Structured diff data
·····

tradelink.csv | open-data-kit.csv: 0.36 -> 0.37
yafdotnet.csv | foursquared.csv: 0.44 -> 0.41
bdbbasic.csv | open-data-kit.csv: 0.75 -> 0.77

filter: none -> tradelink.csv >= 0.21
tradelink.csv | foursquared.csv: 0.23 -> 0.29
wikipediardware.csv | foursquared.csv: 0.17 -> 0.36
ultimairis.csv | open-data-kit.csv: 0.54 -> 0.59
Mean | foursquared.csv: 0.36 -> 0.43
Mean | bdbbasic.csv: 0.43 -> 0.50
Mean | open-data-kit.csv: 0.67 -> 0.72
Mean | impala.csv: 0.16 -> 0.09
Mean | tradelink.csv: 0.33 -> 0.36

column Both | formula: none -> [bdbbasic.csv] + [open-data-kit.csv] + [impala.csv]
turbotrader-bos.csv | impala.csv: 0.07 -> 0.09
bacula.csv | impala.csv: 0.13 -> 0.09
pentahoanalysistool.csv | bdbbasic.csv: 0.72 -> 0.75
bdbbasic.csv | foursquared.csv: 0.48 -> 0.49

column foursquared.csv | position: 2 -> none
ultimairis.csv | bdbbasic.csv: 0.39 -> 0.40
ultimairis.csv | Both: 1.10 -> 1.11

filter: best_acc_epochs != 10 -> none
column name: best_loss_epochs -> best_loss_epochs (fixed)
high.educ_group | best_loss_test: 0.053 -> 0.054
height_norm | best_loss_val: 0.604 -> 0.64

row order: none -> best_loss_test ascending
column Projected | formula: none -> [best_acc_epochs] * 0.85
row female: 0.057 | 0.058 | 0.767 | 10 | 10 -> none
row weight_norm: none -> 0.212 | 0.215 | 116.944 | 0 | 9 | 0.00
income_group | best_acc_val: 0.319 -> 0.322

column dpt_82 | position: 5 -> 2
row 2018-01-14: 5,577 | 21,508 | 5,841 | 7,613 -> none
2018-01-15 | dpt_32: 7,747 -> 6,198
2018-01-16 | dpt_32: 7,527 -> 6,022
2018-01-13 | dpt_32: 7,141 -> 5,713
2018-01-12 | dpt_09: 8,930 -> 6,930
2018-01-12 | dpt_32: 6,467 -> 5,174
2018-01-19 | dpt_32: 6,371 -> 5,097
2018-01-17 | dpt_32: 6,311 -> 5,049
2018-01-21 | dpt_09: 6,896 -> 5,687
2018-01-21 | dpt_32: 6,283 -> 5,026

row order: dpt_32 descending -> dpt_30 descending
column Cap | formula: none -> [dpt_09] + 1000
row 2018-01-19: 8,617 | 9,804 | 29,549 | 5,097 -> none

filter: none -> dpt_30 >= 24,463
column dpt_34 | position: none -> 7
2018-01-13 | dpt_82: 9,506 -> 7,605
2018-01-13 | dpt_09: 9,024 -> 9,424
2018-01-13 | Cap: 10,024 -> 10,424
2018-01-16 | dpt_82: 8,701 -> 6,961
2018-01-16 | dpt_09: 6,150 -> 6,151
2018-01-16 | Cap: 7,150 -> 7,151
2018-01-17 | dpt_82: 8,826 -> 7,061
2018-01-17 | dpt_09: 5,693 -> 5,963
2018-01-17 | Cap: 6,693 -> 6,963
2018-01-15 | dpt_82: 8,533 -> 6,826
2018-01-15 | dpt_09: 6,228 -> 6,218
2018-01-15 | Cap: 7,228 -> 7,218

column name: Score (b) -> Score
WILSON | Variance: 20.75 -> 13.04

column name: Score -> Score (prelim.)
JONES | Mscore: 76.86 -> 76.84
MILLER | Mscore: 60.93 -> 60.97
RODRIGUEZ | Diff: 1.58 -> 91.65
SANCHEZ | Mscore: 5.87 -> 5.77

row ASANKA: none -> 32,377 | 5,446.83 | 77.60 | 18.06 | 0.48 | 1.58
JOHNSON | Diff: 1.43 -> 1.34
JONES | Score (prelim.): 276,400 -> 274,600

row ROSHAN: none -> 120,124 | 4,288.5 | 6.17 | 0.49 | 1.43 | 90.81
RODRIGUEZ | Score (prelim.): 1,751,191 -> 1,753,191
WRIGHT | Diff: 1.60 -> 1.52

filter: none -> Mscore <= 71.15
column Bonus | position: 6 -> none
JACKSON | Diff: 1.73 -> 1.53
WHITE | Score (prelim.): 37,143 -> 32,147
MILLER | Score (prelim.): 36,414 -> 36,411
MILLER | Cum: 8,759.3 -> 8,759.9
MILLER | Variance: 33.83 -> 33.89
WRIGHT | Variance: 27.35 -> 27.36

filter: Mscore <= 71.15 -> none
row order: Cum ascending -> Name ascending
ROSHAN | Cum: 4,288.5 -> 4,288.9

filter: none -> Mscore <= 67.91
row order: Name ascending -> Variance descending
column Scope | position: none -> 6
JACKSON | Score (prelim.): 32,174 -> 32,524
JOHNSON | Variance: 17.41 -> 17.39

·····

WHAT IS REQUIRED: Beginning with the line that contains "WRIGHT | Variance: 27.35 -> 27.36", write out every line through the end of the entries above, exactly.

SOLUTION BELOW:
WRIGHT | Variance: 27.35 -> 27.36

filter: Mscore <= 71.15 -> none
row order: Cum ascending -> Name ascending
ROSHAN | Cum: 4,288.5 -> 4,288.9

filter: none -> Mscore <= 67.91
row order: Name ascending -> Variance descending
column Scope | position: none -> 6
JACKSON | Score (prelim.): 32,174 -> 32,524
JOHNSON | Variance: 17.41 -> 17.39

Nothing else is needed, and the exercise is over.